» EXERCISE GOAL
Among the lines below, copy exactly those from the one with "ps Linux commands" through the one with "command 2.Open and", counting both ends.
═════ ENTRIES SUPPLIED ═════
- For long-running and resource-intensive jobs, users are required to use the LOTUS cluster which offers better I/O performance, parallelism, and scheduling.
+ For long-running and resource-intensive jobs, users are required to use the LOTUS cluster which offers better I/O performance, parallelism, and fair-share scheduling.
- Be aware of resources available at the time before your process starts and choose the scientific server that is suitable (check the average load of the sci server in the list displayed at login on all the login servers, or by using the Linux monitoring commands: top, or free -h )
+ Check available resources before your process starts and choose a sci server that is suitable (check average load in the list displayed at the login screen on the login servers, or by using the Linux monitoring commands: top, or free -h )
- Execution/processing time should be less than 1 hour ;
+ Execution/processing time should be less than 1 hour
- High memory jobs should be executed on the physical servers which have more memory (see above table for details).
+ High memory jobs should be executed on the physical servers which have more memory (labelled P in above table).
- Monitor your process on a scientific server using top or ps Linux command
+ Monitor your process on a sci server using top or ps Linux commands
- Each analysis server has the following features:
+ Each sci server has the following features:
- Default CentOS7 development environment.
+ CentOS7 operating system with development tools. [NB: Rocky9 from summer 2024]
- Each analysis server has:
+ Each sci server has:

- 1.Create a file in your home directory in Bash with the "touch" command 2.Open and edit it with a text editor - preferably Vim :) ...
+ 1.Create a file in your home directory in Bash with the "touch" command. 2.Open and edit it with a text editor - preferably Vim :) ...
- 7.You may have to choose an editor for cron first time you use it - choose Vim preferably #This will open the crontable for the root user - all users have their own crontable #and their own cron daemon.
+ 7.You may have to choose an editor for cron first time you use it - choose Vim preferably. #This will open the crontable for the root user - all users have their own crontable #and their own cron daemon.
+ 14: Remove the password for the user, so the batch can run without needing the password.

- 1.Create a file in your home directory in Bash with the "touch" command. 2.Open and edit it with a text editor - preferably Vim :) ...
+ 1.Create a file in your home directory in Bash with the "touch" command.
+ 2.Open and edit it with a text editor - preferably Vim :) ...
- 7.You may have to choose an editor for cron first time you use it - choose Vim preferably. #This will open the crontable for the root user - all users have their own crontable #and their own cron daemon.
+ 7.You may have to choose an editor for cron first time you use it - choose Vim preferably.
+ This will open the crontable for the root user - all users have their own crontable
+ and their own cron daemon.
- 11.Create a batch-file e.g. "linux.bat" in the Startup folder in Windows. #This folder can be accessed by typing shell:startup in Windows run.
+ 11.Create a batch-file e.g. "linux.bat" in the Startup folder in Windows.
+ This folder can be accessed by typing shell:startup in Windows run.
═════
═════ ENTRIES SUPPLIED ═════
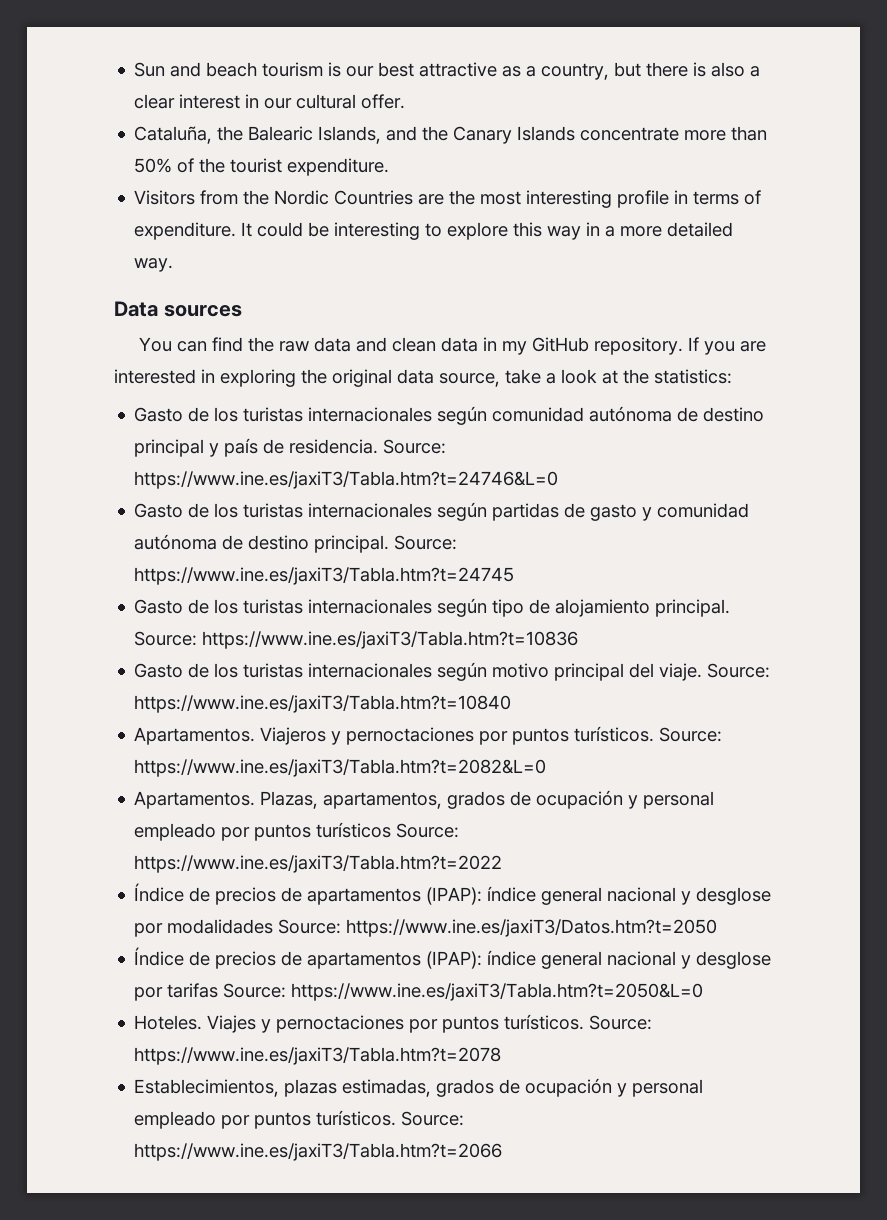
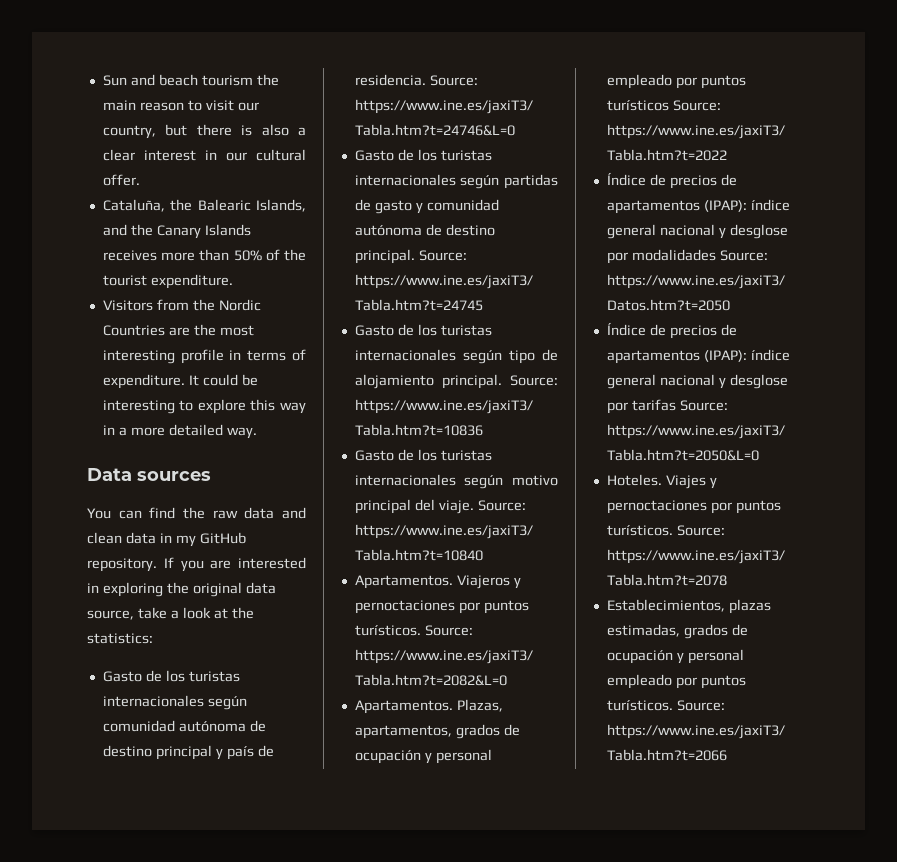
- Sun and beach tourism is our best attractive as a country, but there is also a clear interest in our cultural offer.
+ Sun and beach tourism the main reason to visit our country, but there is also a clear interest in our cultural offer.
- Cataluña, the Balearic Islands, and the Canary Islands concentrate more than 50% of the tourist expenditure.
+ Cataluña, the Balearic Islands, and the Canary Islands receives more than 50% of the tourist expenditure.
═════
» ANSWER TO THE PROBLEM
+ Monitor your process on a sci server using top or ps Linux commands
- Each analysis server has the following features:
+ Each sci server has the following features:
- Default CentOS7 development environment.
+ CentOS7 operating system with development tools. [NB: Rocky9 from summer 2024]
- Each analysis server has:
+ Each sci server has:

- 1.Create a file in your home directory in Bash with the "touch" command 2.Open and edit it with a text editor - preferably Vim :) ...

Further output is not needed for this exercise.